Most websites use javascript to provide personalized content to the users. At the same time, more and more attackers are using the web to deliver their attacks, especially with malicious javascript. Malicious javascript detection needs to be fast enough so that it does not interfere with users' normal activities (non-invasive), and yet effective enough to protect them from the majority of attacks. Rule-based or signature-based detection mechanisms often fail to detect obfuscated and malicious javascript. Behavior-based detection mechanisms are more robust against obfuscation, and have been effective in identifying variants of known attacks. However, monitoring behavior during execution usually is rather invasive, as it requires too much time and resources to be used in web browsers while users are interacting with websites.
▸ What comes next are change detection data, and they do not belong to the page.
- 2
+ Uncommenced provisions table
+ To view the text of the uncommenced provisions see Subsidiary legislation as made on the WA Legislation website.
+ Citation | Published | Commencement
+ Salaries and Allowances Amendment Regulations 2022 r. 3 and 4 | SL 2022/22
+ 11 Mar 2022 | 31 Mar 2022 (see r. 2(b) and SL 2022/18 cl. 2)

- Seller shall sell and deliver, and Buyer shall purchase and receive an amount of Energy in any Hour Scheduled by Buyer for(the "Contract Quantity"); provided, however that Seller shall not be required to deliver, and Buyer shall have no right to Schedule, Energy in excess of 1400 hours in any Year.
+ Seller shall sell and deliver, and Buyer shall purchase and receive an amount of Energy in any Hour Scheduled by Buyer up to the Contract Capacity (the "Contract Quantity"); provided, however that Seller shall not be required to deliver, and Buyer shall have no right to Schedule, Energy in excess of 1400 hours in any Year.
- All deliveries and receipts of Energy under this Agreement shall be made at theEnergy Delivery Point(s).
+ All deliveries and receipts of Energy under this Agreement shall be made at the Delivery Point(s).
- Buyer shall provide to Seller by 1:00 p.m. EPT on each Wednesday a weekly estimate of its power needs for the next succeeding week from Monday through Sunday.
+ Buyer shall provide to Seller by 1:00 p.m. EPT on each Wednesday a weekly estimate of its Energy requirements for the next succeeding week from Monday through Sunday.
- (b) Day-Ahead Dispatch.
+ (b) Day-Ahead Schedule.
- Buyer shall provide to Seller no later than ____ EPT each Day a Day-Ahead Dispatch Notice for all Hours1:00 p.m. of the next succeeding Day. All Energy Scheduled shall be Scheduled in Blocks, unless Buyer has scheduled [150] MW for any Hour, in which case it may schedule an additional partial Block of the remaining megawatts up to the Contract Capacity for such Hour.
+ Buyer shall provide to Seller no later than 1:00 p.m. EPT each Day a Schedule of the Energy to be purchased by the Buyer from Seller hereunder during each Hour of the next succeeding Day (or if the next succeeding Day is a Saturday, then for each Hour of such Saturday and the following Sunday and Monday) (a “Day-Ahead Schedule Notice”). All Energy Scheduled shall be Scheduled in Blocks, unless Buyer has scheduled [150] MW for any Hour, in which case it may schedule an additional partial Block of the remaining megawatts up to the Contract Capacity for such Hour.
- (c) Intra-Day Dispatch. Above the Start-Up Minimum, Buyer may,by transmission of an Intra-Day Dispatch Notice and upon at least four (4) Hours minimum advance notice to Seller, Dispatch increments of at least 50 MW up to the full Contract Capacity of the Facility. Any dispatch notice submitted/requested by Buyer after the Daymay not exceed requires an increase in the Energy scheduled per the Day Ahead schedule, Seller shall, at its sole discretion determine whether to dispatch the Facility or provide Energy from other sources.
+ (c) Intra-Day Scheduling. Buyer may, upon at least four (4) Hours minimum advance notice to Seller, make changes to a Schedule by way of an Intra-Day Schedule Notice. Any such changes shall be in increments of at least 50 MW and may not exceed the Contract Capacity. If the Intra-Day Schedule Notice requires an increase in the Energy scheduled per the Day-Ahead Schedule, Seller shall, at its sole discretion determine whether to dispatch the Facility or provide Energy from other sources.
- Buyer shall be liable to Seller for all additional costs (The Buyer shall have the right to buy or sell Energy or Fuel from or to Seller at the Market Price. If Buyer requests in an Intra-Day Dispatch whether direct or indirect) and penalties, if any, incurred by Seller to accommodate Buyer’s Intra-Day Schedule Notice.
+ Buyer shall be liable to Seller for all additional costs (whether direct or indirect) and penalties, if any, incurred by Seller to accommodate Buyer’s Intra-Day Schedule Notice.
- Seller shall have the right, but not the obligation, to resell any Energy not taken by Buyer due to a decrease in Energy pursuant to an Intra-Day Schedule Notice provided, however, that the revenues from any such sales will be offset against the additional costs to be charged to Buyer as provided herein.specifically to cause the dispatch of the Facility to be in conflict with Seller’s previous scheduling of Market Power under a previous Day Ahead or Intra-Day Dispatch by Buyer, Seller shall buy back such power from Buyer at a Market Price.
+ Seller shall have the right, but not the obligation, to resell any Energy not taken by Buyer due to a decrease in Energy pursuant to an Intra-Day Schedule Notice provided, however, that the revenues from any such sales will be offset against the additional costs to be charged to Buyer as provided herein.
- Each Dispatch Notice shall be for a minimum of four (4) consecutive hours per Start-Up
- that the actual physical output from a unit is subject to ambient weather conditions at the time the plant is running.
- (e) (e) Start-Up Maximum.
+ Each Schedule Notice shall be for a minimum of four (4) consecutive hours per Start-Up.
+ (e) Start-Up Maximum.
This project investigates non-invasive detection of malicious javascript using classifiers (data mining techniques) trained on malicious scripts, including obfuscated scripts. Preliminary results show that it is possible to detect the vast majority of malicious scripts without full-blown de-obfuscation, while labeling very few benign scripts as malicious. As the detection mechanism correctly identifies most benign scripts, resource-intensive detection mechanisms can use this method to filter most benign scripts and focus on the remainder only.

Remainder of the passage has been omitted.